J'avais peur. J'avais peur parce que j'étais seul. Seul face à ça, pour une fois. J'avais ma soeur, mes amis pendant les coups durs avec la famille, mais là j'étais seul, terriblement seul. Je levai les yeux vers lui et son regard s'adoucit. Il tenta d'approcher sa main vers mes épaules, comme il aimait le faire, mais quelque chose me bloqua, et je l'évitai.

Il eut l'air surpris et je le compris. Moi aussi, je ne me reconnus pas... D'ailleurs je ne le reconnus pas non plus. Qui était-il pour moi ?

Je sentis la moutarde me monter au nez, me brûler la gorge, resserrer mon estomac. Je fermai les poings à m'en faire mal pour éviter le moindre son de sortir de moi.
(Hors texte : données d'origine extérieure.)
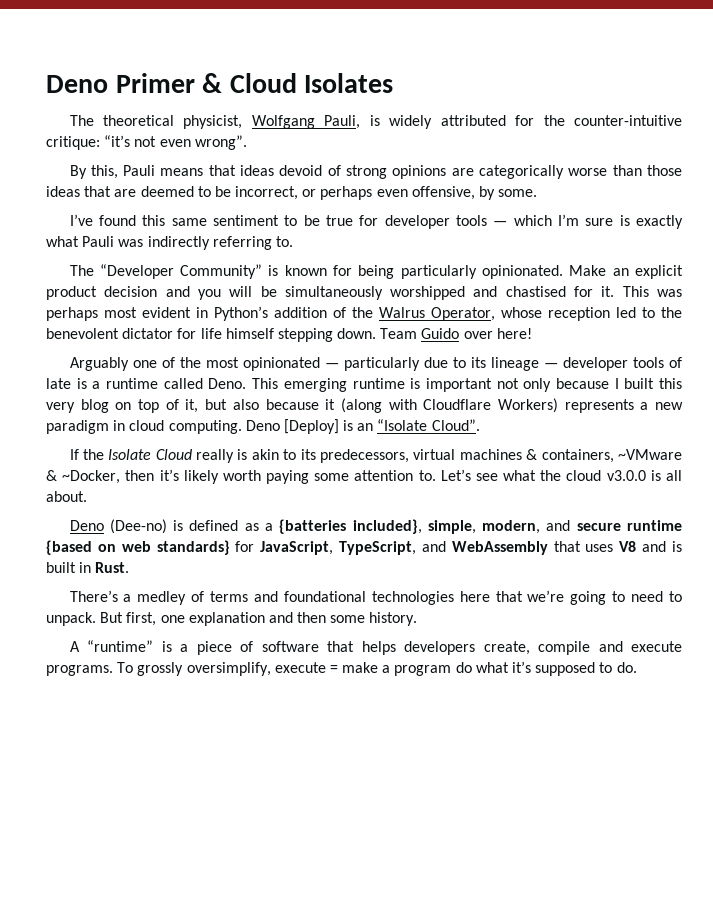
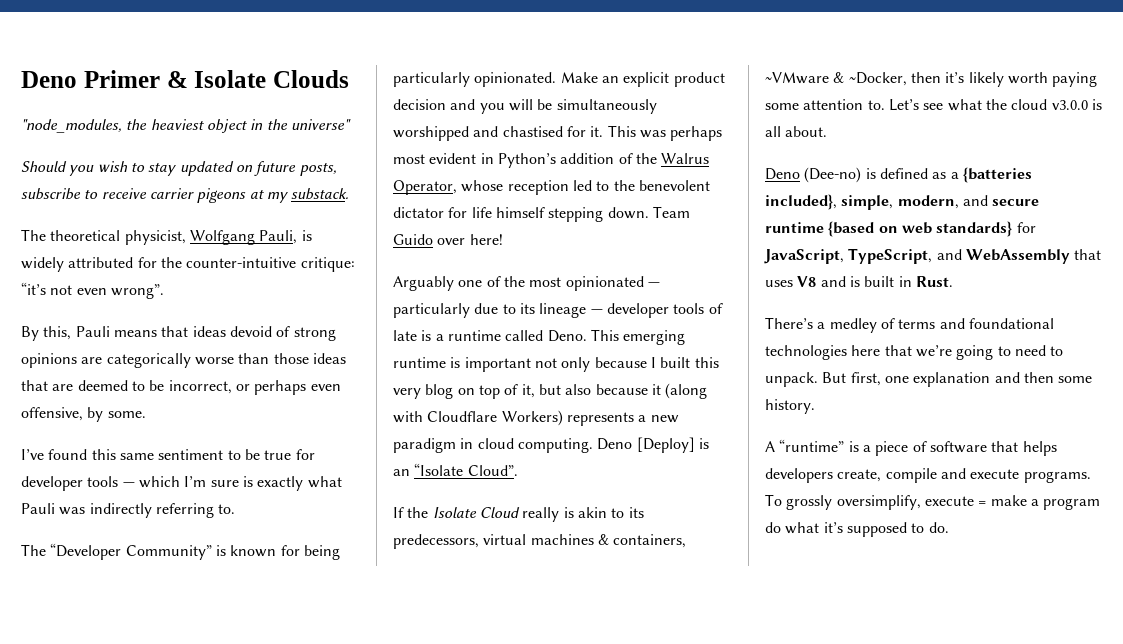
[229,73,394,93] Cloud Isolates -> [194,70,349,88] [21,119,351,133] [21,161,337,176] [21,188,350,203] Isolate Clouds // "node_modules, the heaviest object in the universe" // Should you wish to stay updated on future posts, subscribe to receive carrier pigeons at my substack.

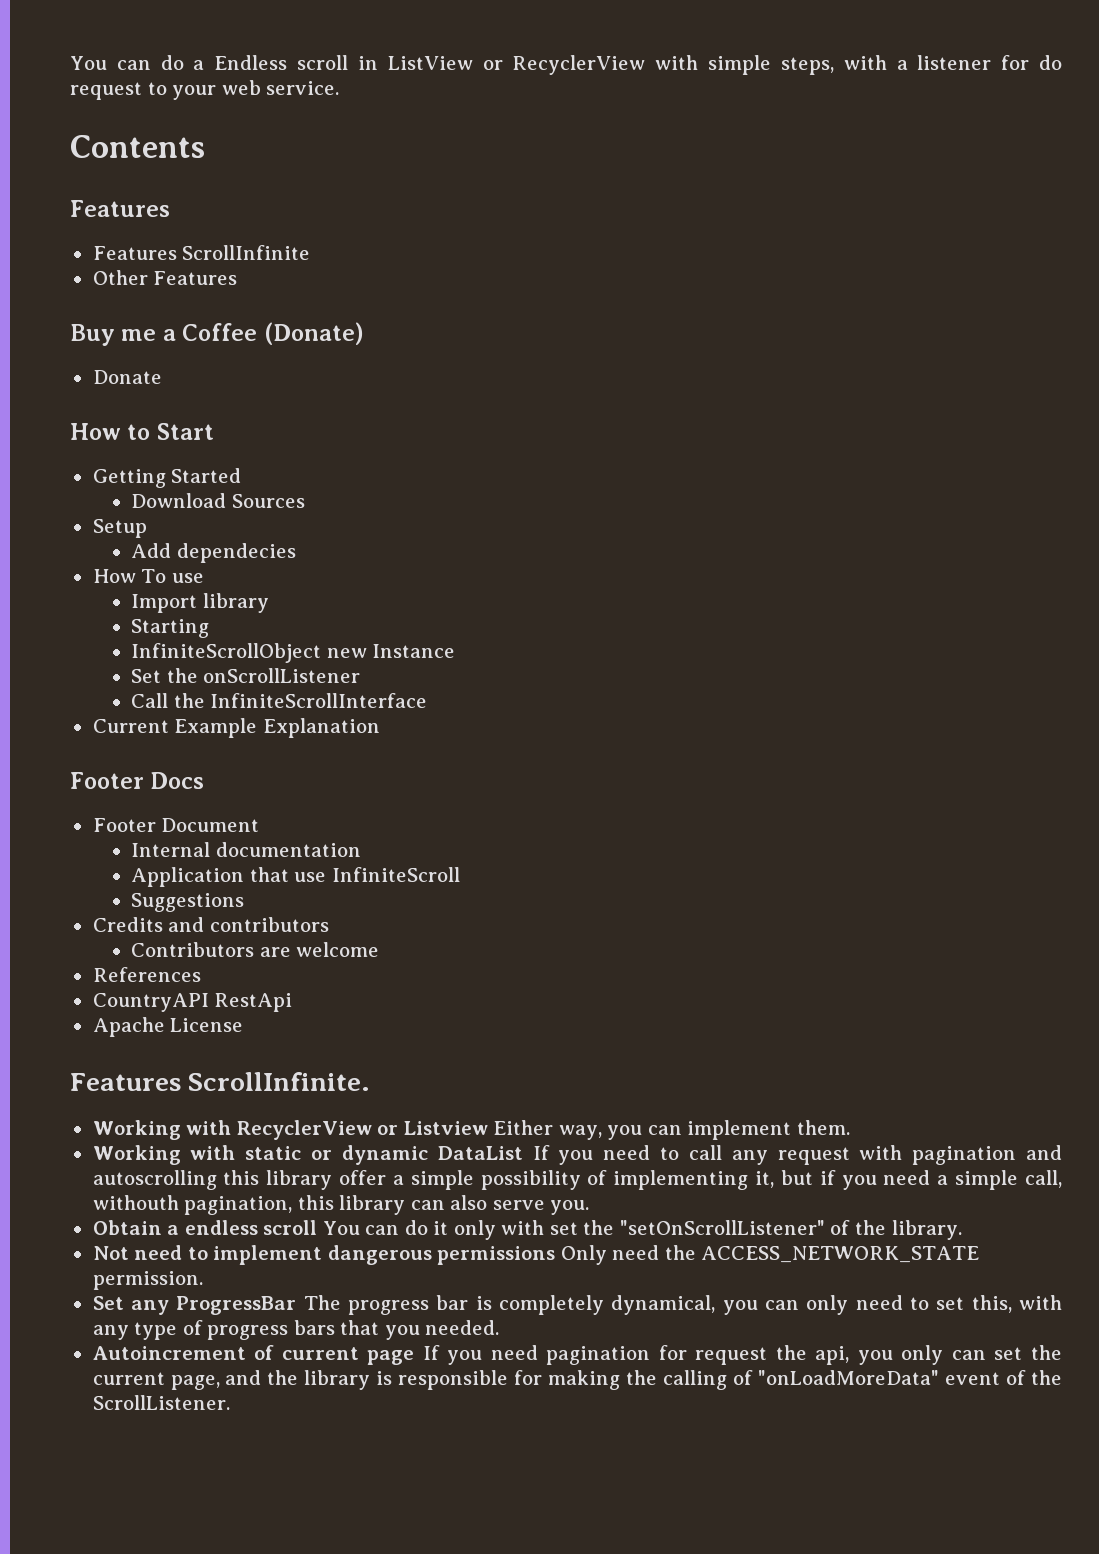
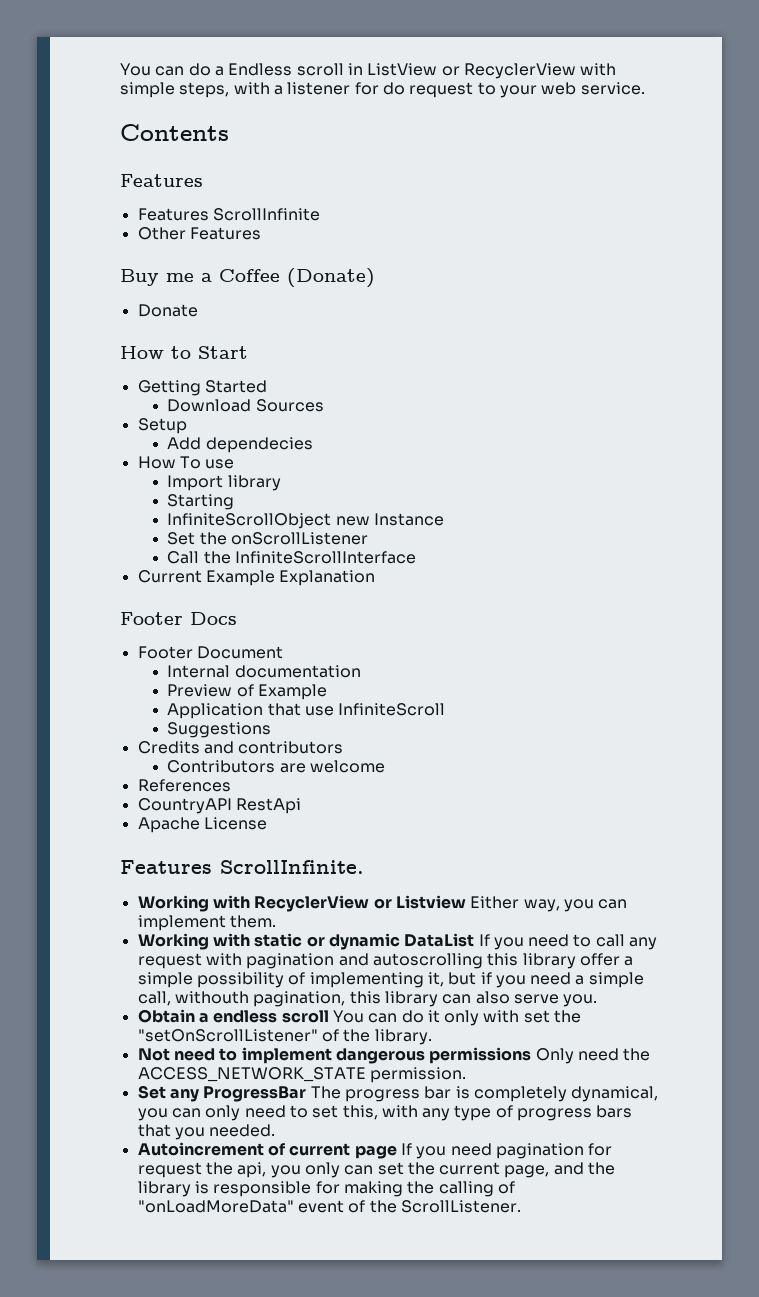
(361, 849) none -> [167,684,327,700] // Preview of Example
— Tu sais, je ne t'en veux pas, mais on le fait pour toi. Dehors, des mutineries éclatent et s'il t'arrivait le moindre mal... Je m'en voudrais toute ma vie. C'est vrai que ta mère est surprotectrice (il eut un rire,) mais elle a raison. C'est pourquoi nous t'emmènerons dans un centre afin de te protéger du mieux que l'on peut. Tu vas voir, c'est sympa. Il y aura plein de jeunes de ton âge.

— Je... Je ne veux pas, réussis-je à dire.

Stupéfait, il demanda :

— Eh bien... Pourquoi donc ?

— Pourquoi Victoire n'est plus là ?

— Elle est déjà dans le centre... Elle t'y attend, elle m'a dit qu'elle t'aimait et qu'elle voulait que tu la rejoignes...

Mon cœur frappa contre mes côtes avec une telle violence, que je crus qu'elles allaient exploser ma cage thoracique. Victoire... Pouvais-je lui faire confiance ? Ils me mentaient depuis le début, mais j'avais foi en ma sœur. Je voulais y croire. J'acquiesçai en silence. Il m'enlaça. Je lui rendis son étreinte, plus douloureuse que jamais. Si je devais rejoindre ma sœur, ce serait par mes propres moyens. Et j'irai avec Angela, si elle revenait. Si Victoire y était vraiment, je ne pouvais me résoudre à entrer dans ce centre par la grande porte, comme dirait l'autre.

Mon « père » se releva et referma – mais pas à clef – la porte. Je soupirai. J'étais épuisé. Je laissai retomber ma tête contre les oreillers et m'endormis rapidement.

∴∵∴

Point de Vue Hugo — 26 décembre

Je me réveillai doucement, un mal de crâne venant me chatouiller. Non. Aujourd'hui serait le jour où je partirai. J'allumai la lumière et pris un sac dans mon armoire. Je sélectionnai les vêtements qui m'intéressaient et fourrai le tout dans mon sac, je pris ma lampe torche, les piles qui allaient avec, des allumettes, une carte papier. Tout cela je l'avais, car il y a quatre mois, j'étais parti en excursion avec des amis et il avait fallu réunir tout ça. Et j'allais oublier une trousse de secours.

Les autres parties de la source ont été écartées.